Objectif : passer à l'échelle industrielle

Cyclope propose aussi des solutions d'analyse de trafic. Dans un tableau de bord, les clients peuvent glisser un flux vidéo pour le faire décortiquer. L'analyse, qui peut porter sur une ou plusieurs voies filmées, classe et compte les véhicules. Elle peut aussi calculer les temps de parcours. Autre techno maison, la surveillance des tunnels, très strictement réglementée depuis l'incendie du tunnel du Mont-Blanc en 1999 (39 morts). Si des systèmes d'alertes vidéo automatisés existent depuis longtemps sur ce créneau, ils ne sont pour la plupart pas basés sur de l'intelligence artificielle, mais sur des systèmes de détection de pixels moins précis, assure Emmanuel Léger. Cyclope n'est toutefois pas la seule start-up à moderniser ces systèmes via l'IA. On peut par exemple citer l'italien Sprinx Technologies. La technologie Tunnelwatch de Cyclope.ai est déployée par Vinci dans le tunnel de Toulon, équipé de 96 caméras. Elle est également en test chez des clients belges et canadiens que l'entreprise ne peut citer pour l'instant, ainsi que chez le gestionnaire d'autoroutes australien Transurban.

L'entreprise se positionne enfin sur un marché en devenir, celui du contrôle des voies réservées de covoiturage, appelées à se développer depuis que la loi mobilités permet leur déploiement.
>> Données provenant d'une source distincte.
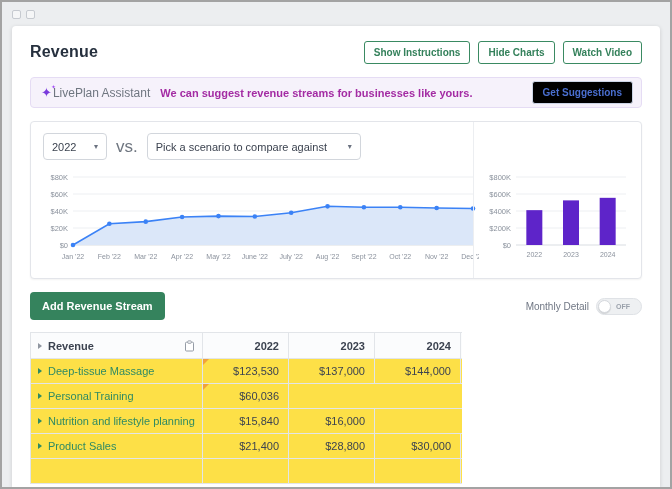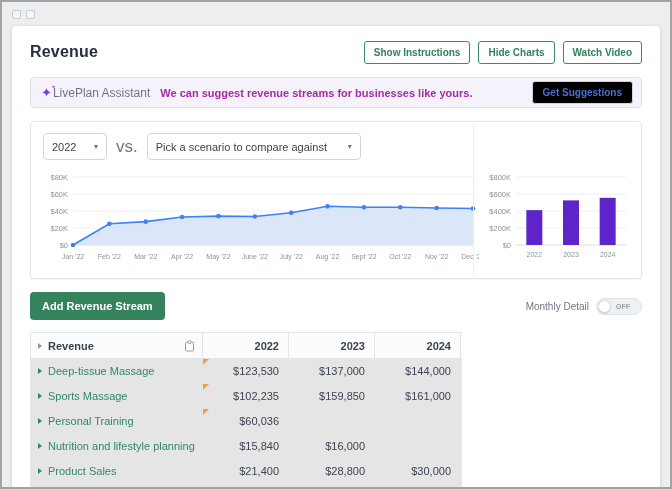--- a/index.html
+++ b/index.html
@@ -55,7 +55,7 @@
   .toggle-text { font-size:7px; color:#9aa1ab; font-weight:bold; }
 
   .table { margin-top:12px; width:432px; font-size:11px; border-top:1px solid #e2e5e9; border-left:1px solid #e2e5e9; }
-  .tr { display:flex; height:25px; border-bottom:1px solid #e2e5e9; background:#e5e5e5; }
+  .tr { display:flex; height:25px; border-bottom:1px solid #e2e5e9; background:#fde047; }
   .tr.head { background:#fbfcfd; height:26px; }
   .td-name { width:172px; display:flex; align-items:center; padding:0 7px; border-right:1px solid #e2e5e9; position:relative; }
   .td-val { width:86px; display:flex; align-items:center; justify-content:flex-end; padding:0 9px;

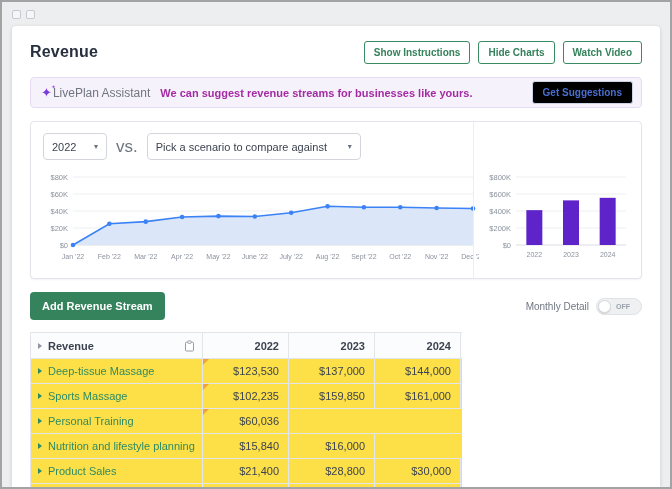--- a/index.html
+++ b/index.html
@@ -218,22 +218,6 @@
           </div>
         </div>
 
-        <div class="tr stream">
-          <div class="td-name">
-            <span class="caret"></span>
-            <span class="stream-name">Sports Massage</span>
-          </div>
-          <div class="td-val">
-            <span class="note-corner"></span>
-            <span>$102,235</span>
-          </div>
-          <div class="td-val">
-            <span>$159,850</span>
-          </div>
-          <div class="td-val">
-            <span>$161,000</span>
-          </div>
-        </div>
 
         <div class="tr stream">
           <div class="td-name">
Les collectivités et entreprises sont en ce moment en phase d'expérimentation : les premières veulent tester la réception des dispositifs auprès du public, les seconds affiner la précision de leurs technos, censées détecter les automobilistes seuls à bord. Cyclope a remporté deux appels d'offres pour tester des prototypes avec la direction des routes d'Ile-de-France (Dirif) sur l'A15 ainsi qu'à Paris au niveau de la porte Montreuil.

La société facture sous différents modèles économiques, de la licence pluriannuelle à l'abonnement SaaS, selon le type de services. Emmanuel Léger est peu disert sur les tarifs de ses prestations, mais évoque à titre d'exemple 300 000 euros sur plusieurs années pour un système de détection automatique d'incidents installé dans un tunnel. L'entreprise dit réaliser un chiffre d'affaires de "quelques millions d'euros par an" qui provient en partie de sa maison-mère, facturée comme n'importe quel autre client, assure Cyclope. "L'enjeu en 2021 sera de rentrer plus en profondeur chez nos clients," reconnaît Emmanuel Léger. Car à part sa technologie de classification des péages déployée sur tout le réseau Vinci, la plupart des clients de Cyclope n'utilisent pour l'instant ses produits que sur de petites parties de leur réseau, afin de tester leur efficacité. Le temps est venu de quitter le confort du foyer familial.